* PROBLEM REQUIREMENTS: After locating the line containing "John F. Kerry | Total Votes: 7,367 -> 7,369" in the entries below, please write out that line and the rest through the end exactly. Omit pictures.

* DATA EXCERPTS:
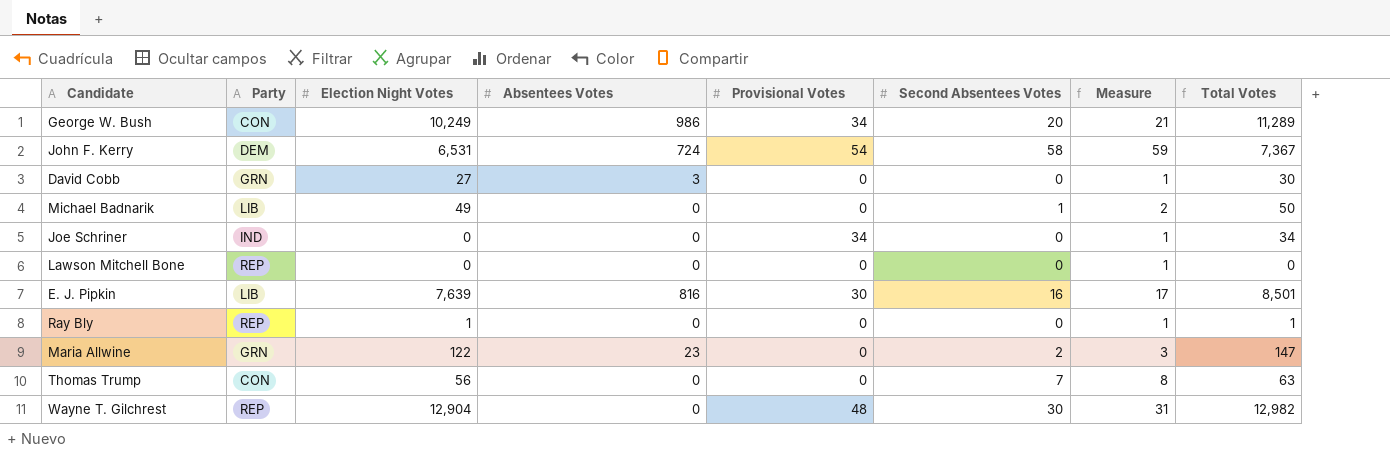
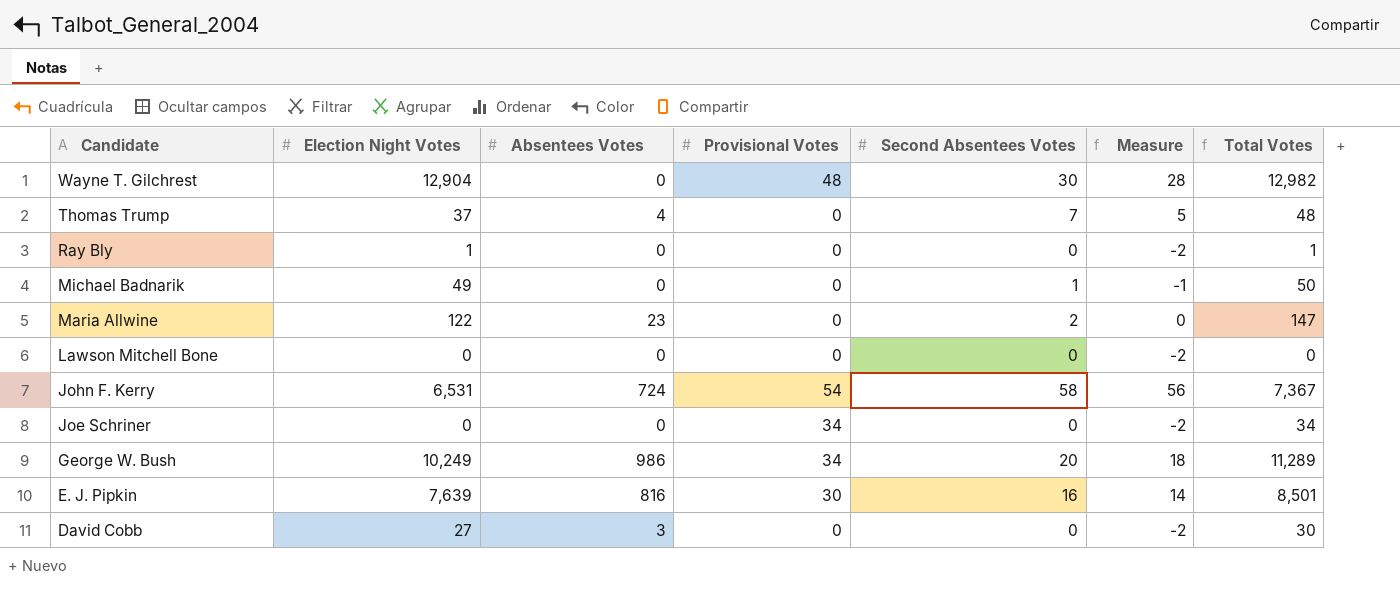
row order: none -> Candidate descending
column Party | position: 2 -> none
column Measure | formula: [Second Absentees Votes] + 1 -> [Second Absentees Votes] - 2
Thomas Trump | Election Night Votes: 56 -> 37
Thomas Trump | Absentees Votes: 0 -> 4
Thomas Trump | Total Votes: 63 -> 48

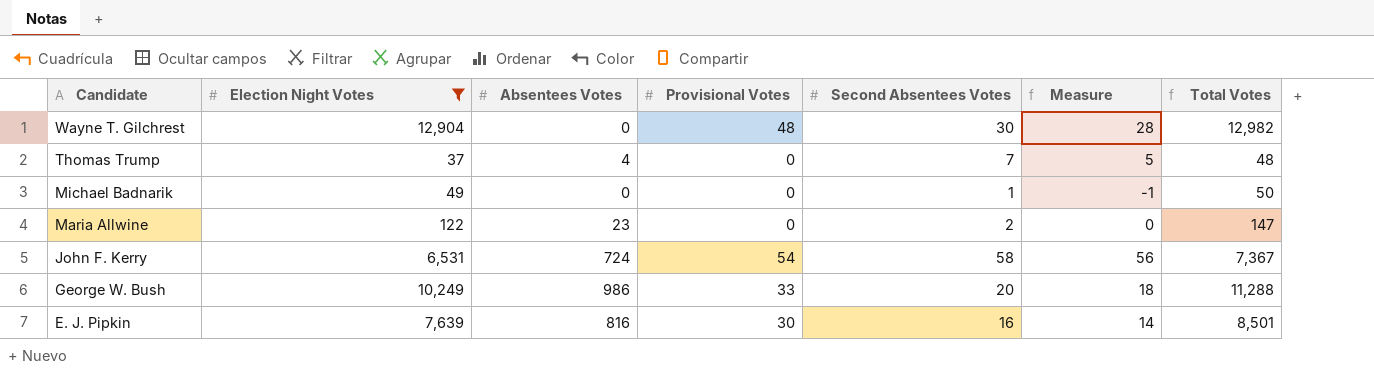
filter: none -> Election Night Votes >= 37
George W. Bush | Provisional Votes: 34 -> 33
George W. Bush | Total Votes: 11,289 -> 11,288

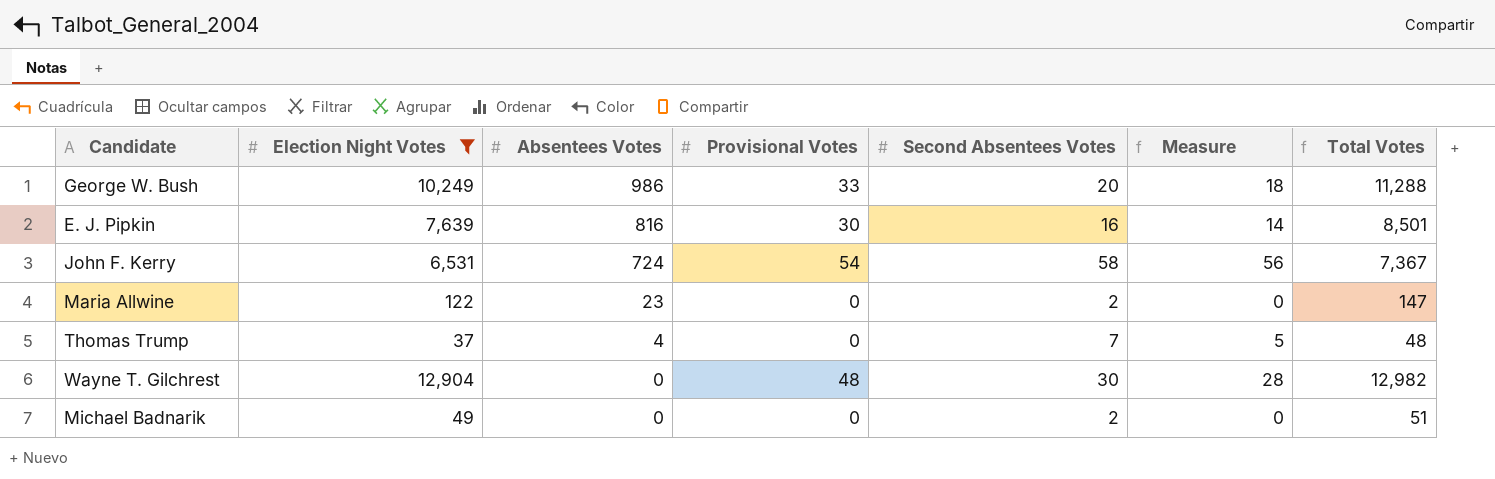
row order: Candidate descending -> Absentees Votes descending
Michael Badnarik | Second Absentees Votes: 1 -> 2
Michael Badnarik | Measure: -1 -> 0
Michael Badnarik | Total Votes: 50 -> 51

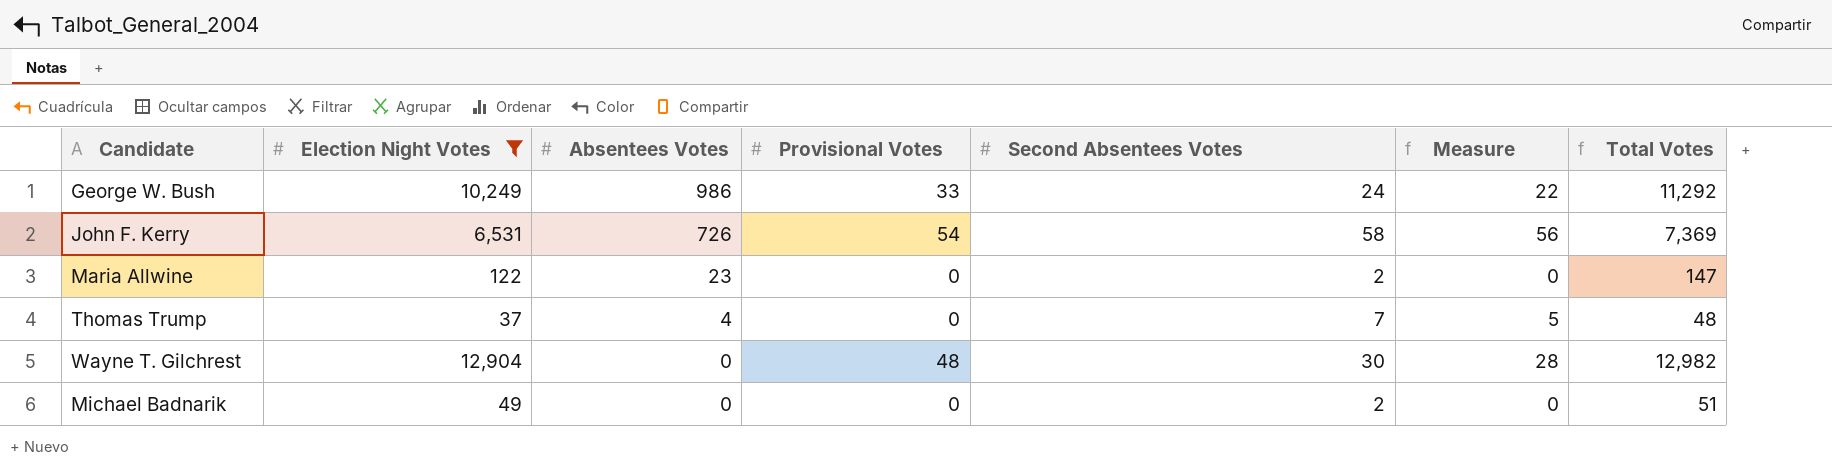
row E. J. Pipkin: 7,639 | 816 | 30 | 16 | 14 | 8,501 -> none
George W. Bush | Second Absentees Votes: 20 -> 24
George W. Bush | Measure: 18 -> 22
George W. Bush | Total Votes: 11,288 -> 11,292
John F. Kerry | Absentees Votes: 724 -> 726
John F. Kerry | Total Votes: 7,367 -> 7,369

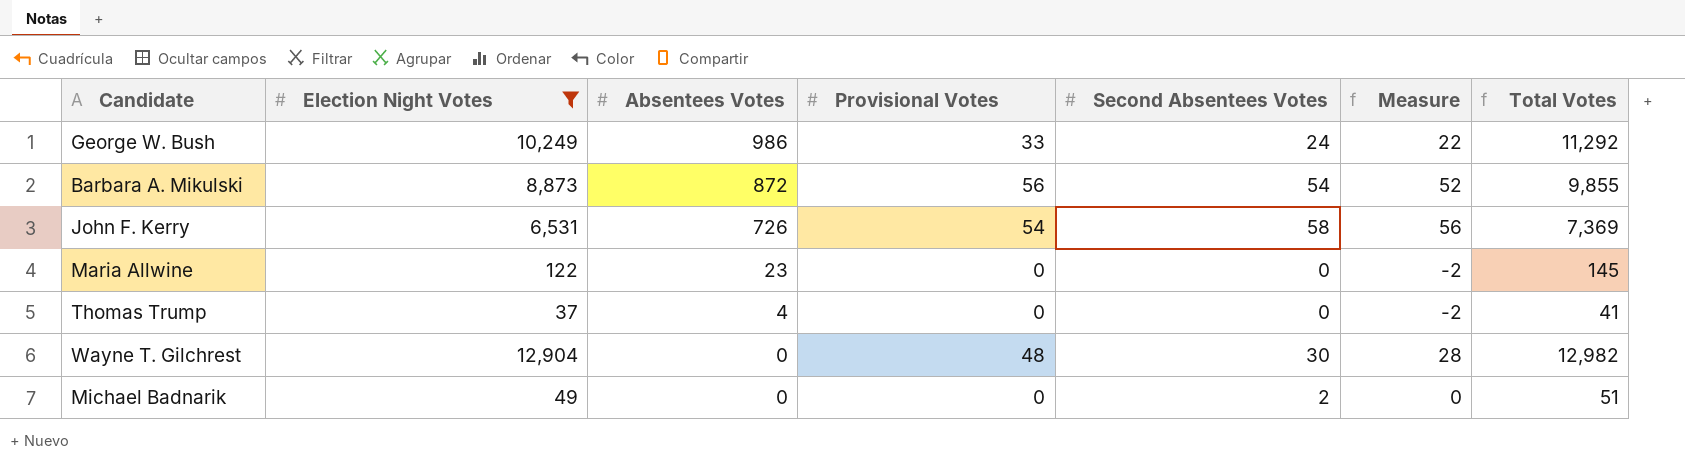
row Barbara A. Mikulski: none -> 8,873 | 872 | 56 | 54 | 52 | 9,855
Maria Allwine | Second Absentees Votes: 2 -> 0
Maria Allwine | Measure: 0 -> -2
Maria Allwine | Total Votes: 147 -> 145
Thomas Trump | Second Absentees Votes: 7 -> 0
Thomas Trump | Measure: 5 -> -2
Thomas Trump | Total Votes: 48 -> 41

* REPLY TO THE EXERCISE:
John F. Kerry | Total Votes: 7,367 -> 7,369

row Barbara A. Mikulski: none -> 8,873 | 872 | 56 | 54 | 52 | 9,855
Maria Allwine | Second Absentees Votes: 2 -> 0
Maria Allwine | Measure: 0 -> -2
Maria Allwine | Total Votes: 147 -> 145
Thomas Trump | Second Absentees Votes: 7 -> 0
Thomas Trump | Measure: 5 -> -2
Thomas Trump | Total Votes: 48 -> 41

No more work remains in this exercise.